2 min read

Improving YOLO Model for Four-Leaf Clover Detection

Went from 58% to targeting 80% mAP by switching to YOLOv8s-P2 and tuning augmentations.

Been working on a four-leaf clover detection model for an iOS app. Had a working YOLOv8n model but it was stuck at 58% mAP@0.5. Not great when you’re trying to spot tiny clovers in grass.

The problem

Current model (YOLOv8n) trained for 50 epochs and early-stopped:

  • mAP@0.5: 58.4%
  • Precision: 80.2%
  • Recall: 52.6%

Missing half the clovers isn’t going to cut it.

What I changed

1. Switched to YOLOv8s-P2

The -P2 variant adds an extra detection head at stride 4 (instead of starting at stride 8). This is specifically designed for small object detection.

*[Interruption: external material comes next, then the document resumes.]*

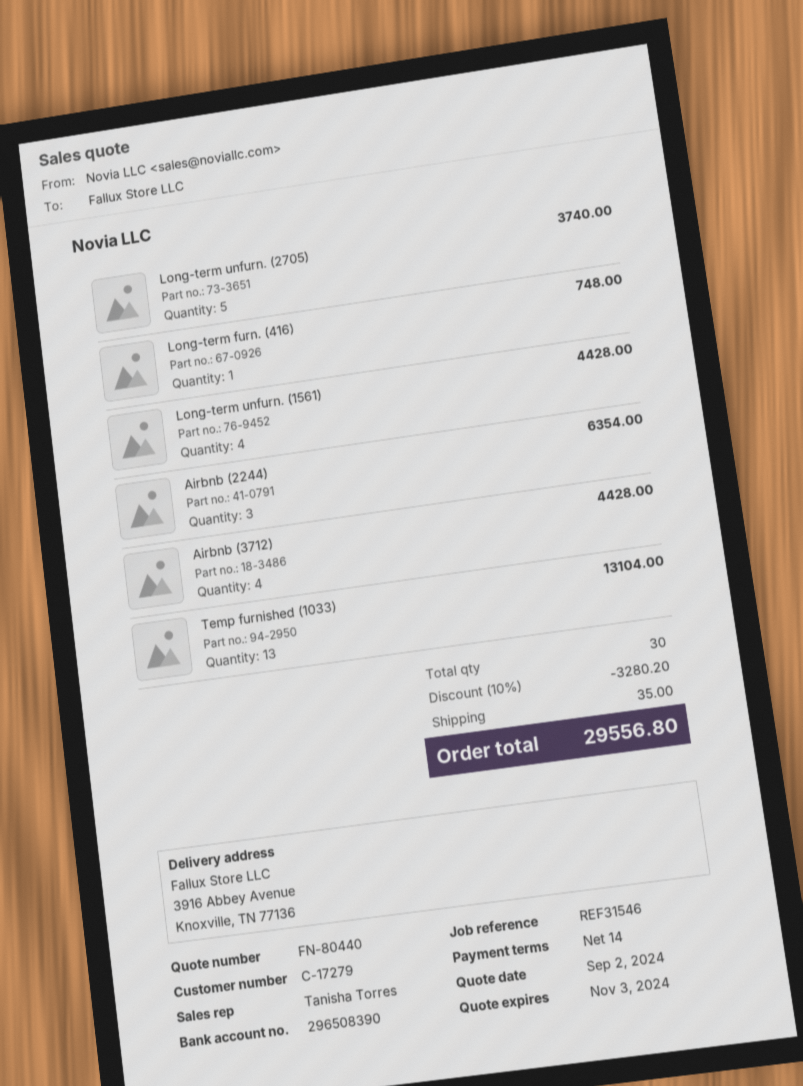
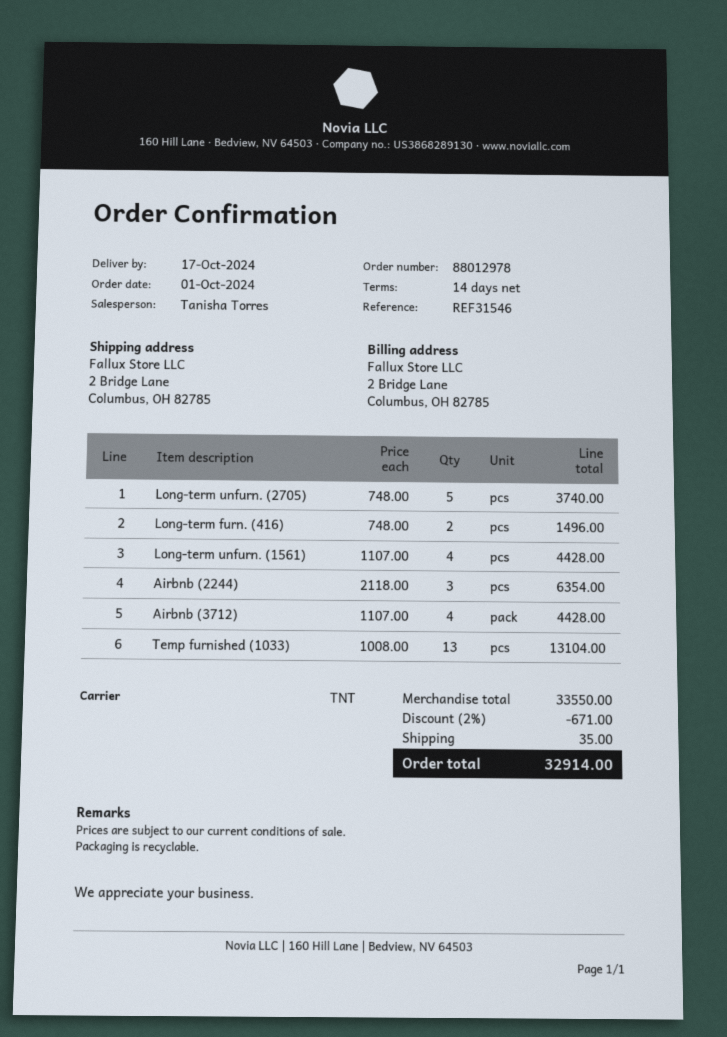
ship to: 3916 Abbey Avenue, Knoxville, TN 77136 -> 2 Bridge Lane, Columbus, OH 82785
Long-term furn. (416): 1 for 748.00 -> 2 for 1496.00
discount: 10% = 3280.20 -> 2% = 671.00
total: 29556.80 -> 32914.00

model = YOLO("yolov8s-p2.yaml").load("yolov8s.pt")

2. Fixed early stopping

Training was stopping too early. Bumped patience from 20 to 50:

epochs=200,
patience=50,

3. Learning rate schedule

The default lrf=0.01 drops learning rate too aggressively. Changed to cosine annealing with gentler decay:

lrf=0.1,
cos_lr=True,
warmup_epochs=5.0,

4. Augmentation boost

Clovers look the same upside down, so vertical flip is free data:

flipud=0.5,      # was 0.0
degrees=25.0,    # was 15.0
mixup=0.15,      # was 0.0
copy_paste=0.1,  # was 0.0
multi_scale=True,

The copy_paste augmentation is nice for small datasets - it copies annotated objects onto other images.

Full training config

from ultralytics import YOLO

model = YOLO("yolov8s-p2.yaml").load("yolov8s.pt")

results = model.train(
    data="dataset.yaml",
    epochs=200,
    patience=50,
    imgsz=640,
    batch=8,
    device=0,  # GPU

    lr0=0.01,
    lrf=0.1,
    cos_lr=True,
    warmup_epochs=5.0,
    cls=0.75,

    flipud=0.5,
    degrees=25.0,
    scale=0.7,
    translate=0.2,
    hsv_h=0.02,
    hsv_v=0.5,

    mosaic=1.0,
    close_mosaic=15,
    mixup=0.15,
    copy_paste=0.1,
    multi_scale=True,

    optimizer="AdamW",
    project="runs",
    name="yolov8s_p2_improved",
)

Also trying 768 resolution

Created a second experiment with imgsz=768 instead of 640. Higher resolution should help with small objects, but takes longer to train. Running both to compare.

Key difference for 768 version:

imgsz=768,
batch=12,  # reduced due to memory

What’s next

If neither hits 80% mAP, backup plans:

  1. SAHI - slice images into tiles for inference
  2. Pseudo-labeling - use model to label the 294 unlabeled images, retrain
  3. Hard negative mining - collect false positives (3-leaf clovers) and add as negatives

Training on Colab with T4 GPU. Will update with results.